Mp 253-255 °C. IR (KBr): 3060, 2923, 2854, 1667, 1647, 1597, 1585, 1570, 1470, 1458, 1428, 1395, 1355, 1287, 1271, 1250, 1191, 1142, 1096, 1081, 988, 940, 917, 885, 865, 801, 778, 759, 733, 645, 619 cm^-1. ¹H NMR (400.1 MHz, CDCl₃, 223 K): δ = 2.63 (d, J = 13.6 Hz, 2 H), 2.97 (d, J = 13.1 Hz, 2 H), 3.70 (d, J = 12.9 Hz, 2 H), 3.91 (d, J = 13.2 Hz, 2 H), 6.01 (d, J = 8.4 Hz, 2 H, Py-3-H), 6.30 (s, 2 H), 6.34 (s, 2 H), 6.71 (t, J = 5.5 Hz, 2 H, Py-4-H), 6.81 (d, J = 7.3 Hz, 2 H), 6.94 (t, J = 7.6 Hz, 2 H), 7.25 (t, J = 7.1 Hz, 3 H), 7.31 (m, 6 H), 7.39 (m, 1 H, Ar′H), 7.44 (m, 2 H), 7.57 (m, 2 H), 7.68 (t, J = 7.3 Hz, 1 H), 7.74 (t, J = 7.3 Hz, 1 H), 7.82 (d, J = 7.6 Hz, 1 H), 7.91 (m, 4 H), 7.98 (d, J = 7.3 Hz, 1 H), 9.18 (d, J = 7.6 Hz, 1 H). ¹³C NMR (100.6 MHz, CDCl₃, 223 K): δ = 29.70 (t), 35.07 (t), 56.00 (s, spiro-C), 56.67 (s, spiro-C), 110.57 (d, Py-C-3), 116.92 (d, Py-C-4), 119.99 (d), 120.44, 120.63, 120.83, 124.25 (d), 124.46 (d), 124.72 (s), 124.93 (d), 127.09 (d), 127.54 (d), 127.81 (d), 128.39 (d), 128.48 (s), 128.69 (s), 129.45 (s), 130.64 (d), 130.72 (s), 131.79 (s), 136.78 (s), 139.21 (d, Py-C-3), 140.10 (s), 140.48 (s), 140.98 (s), 141.20 (s), 141.71 (d), 141.99 (s), 143.45 (s), 143.95 (d), 144.67 (s), 147.27 (Py-C-6), 149.28 (s), 163.10 (s, Py-C-1), 183.23, 185.93 (s).
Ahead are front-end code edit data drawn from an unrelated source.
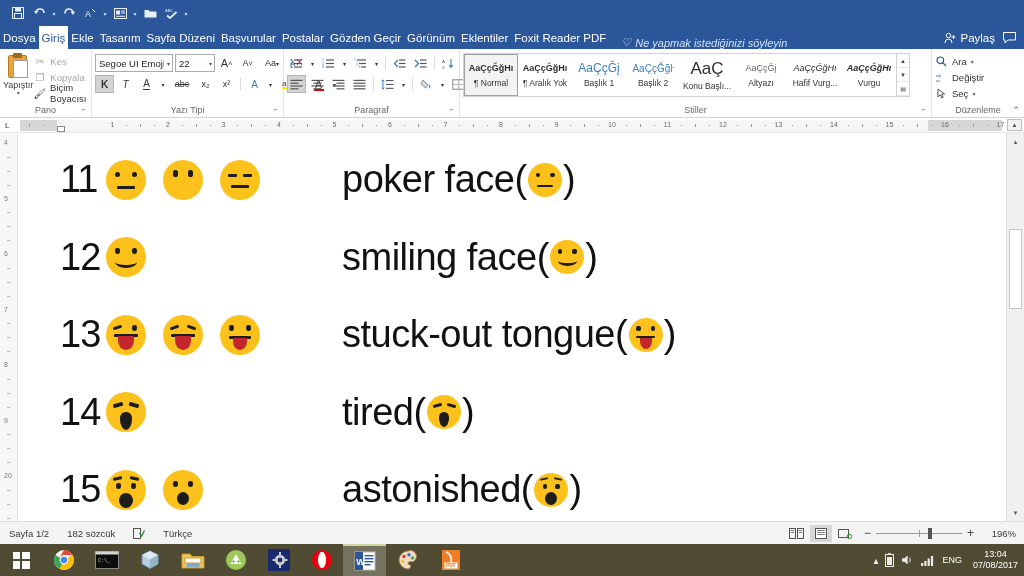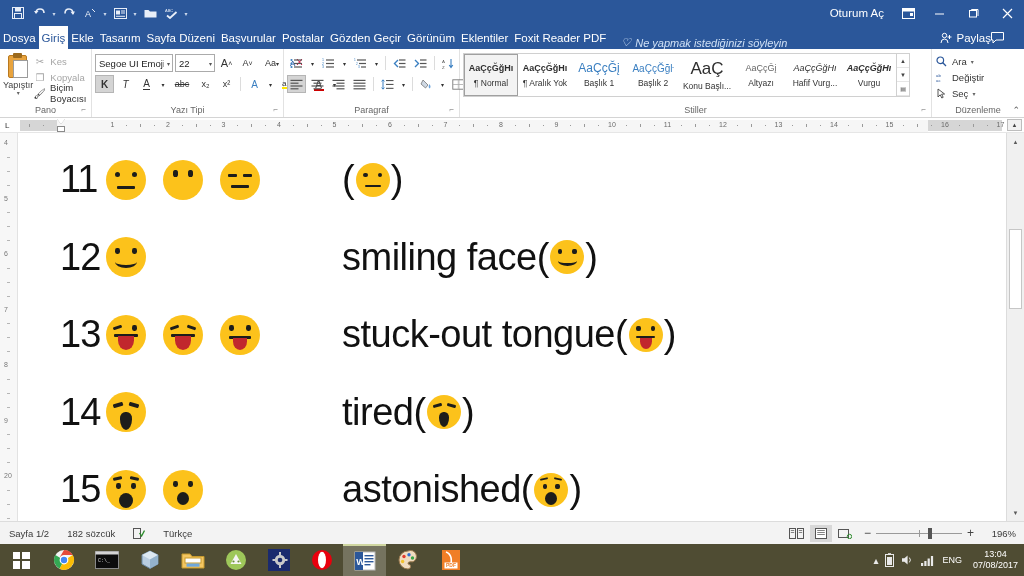--- a/index.html
+++ b/index.html
@@ -252,32 +252,6 @@
     </div>
 
 
-    <div class="tb-right">
-      <div class="signin">Oturum Aç</div>
-      <div class="ribbon-display">
-        <svg width="13" height="11" viewBox="0 0 13 11">
-            <rect x="0.5" y="0.5" width="12" height="10" fill="none" stroke="#fff"></rect>
-            <rect x="0.5" y="0.5" width="12" height="3" fill="#fff"></rect>
-            <rect x="8" y="5" width="3" height="3" fill="#fff"></rect>
-          </svg>
-      </div>
-      <div class="wbtn">
-        <svg width="11" height="11" viewBox="0 0 11 11">
-            <rect x="1" y="5.5" width="9" height="1" fill="#fff"></rect>
-          </svg>
-      </div>
-      <div class="wbtn">
-        <svg width="11" height="11" viewBox="0 0 11 11">
-            <rect x="1.5" y="2.5" width="7" height="6.5" fill="none" stroke="#fff"></rect>
-            <path d="M3.5 2.5 V1.5 H10 V8" stroke="#fff" fill="none"></path>
-          </svg>
-      </div>
-      <div class="wbtn close">
-        <svg width="11" height="11" viewBox="0 0 11 11">
-            <path d="M1 1 L10 10 M10 1 L1 10" stroke="#fff" stroke-width="1.2"></path>
-          </svg>
-      </div>
-    </div>
   </div>
 
   <div class="tabstrip">

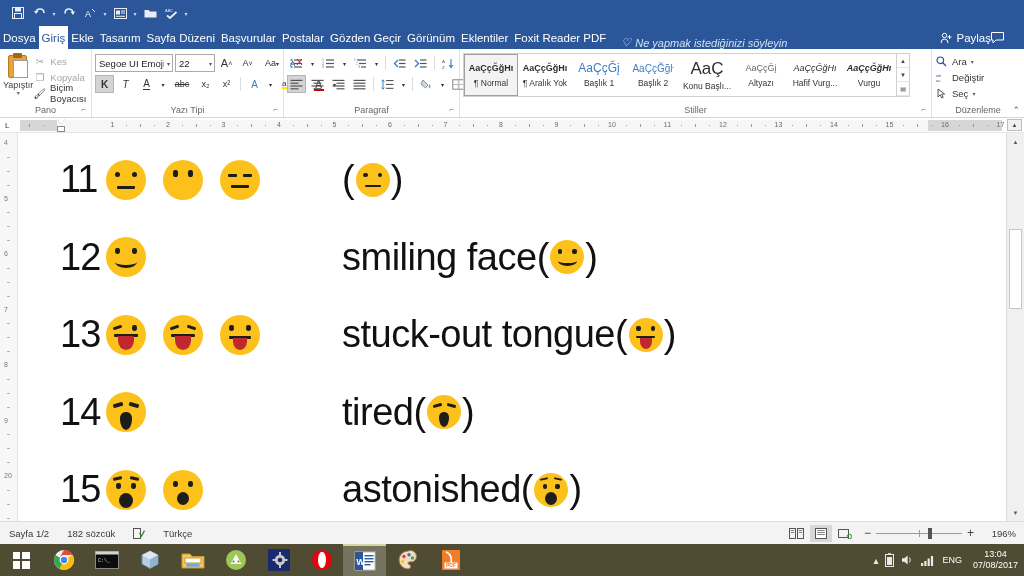--- a/index.html
+++ b/index.html
@@ -45,7 +45,7 @@
   .tab.active { background: #ffffff; color: #2b579a; }
   .tellme { display: flex; align-items: center; gap: 4px; font-size: 11px; color: #cfe0f5; padding-left: 12px; font-style: italic; }
   .bulb { font-size: 11px; color: #cfe0f5; }
-  .tabs-right { margin-left: auto; display: flex; padding-right: 20px; height: 23px; }
+  .tabs-right { margin-left: auto; display: flex; gap: 8px; padding-right: 8px; height: 23px; }
   .share { font-size: 11.5px; color: #fff; display: flex; align-items: center; gap: 4px; }
 
   

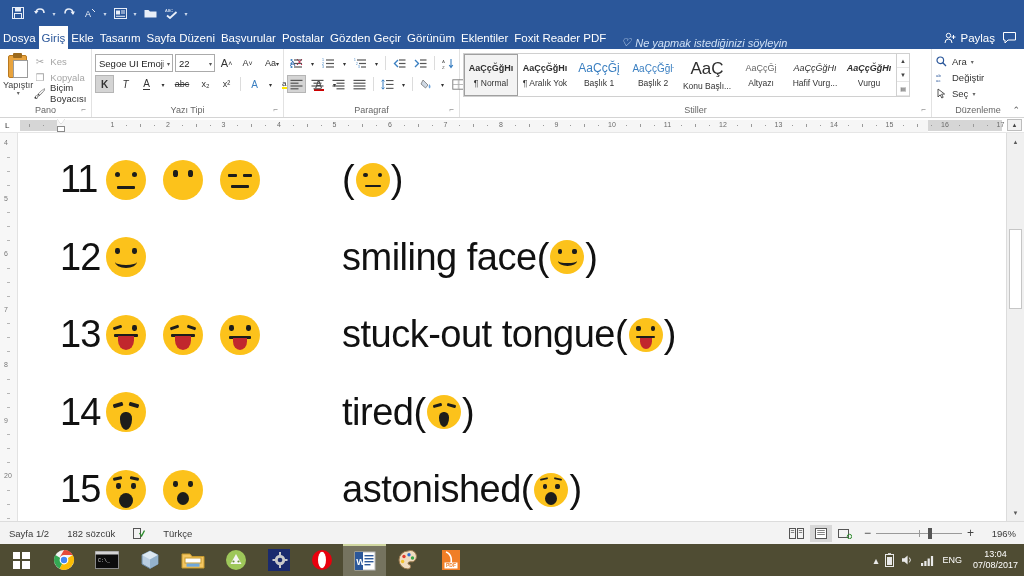--- a/index.html
+++ b/index.html
@@ -770,6 +770,7 @@
             </span>
           </span>
           <span class="label">
+            <span class="txt">poker face</span>
             <span class="paren">(</span>
             <span class="face inl">
               <i class="eye" style="left:7.5px;top:10px;width:4.5px;height:4.5px"></i>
MS (FAB): m/z (%) = 901.4 (20)[M + Na⁺]. UV/Vis (CH₃CN): λ_max (log ε) = 227 (4.9), 258 (4.6), 291 (4.0), 302 (4.1) nm. Anal. Calcd for C₆₂H₄₂N₂O₄·0.5H₂O (888.02): C, 83.86; H, 4.88; N, 3.15. Found: C, 83.64; H, 4.14; N, 2.96.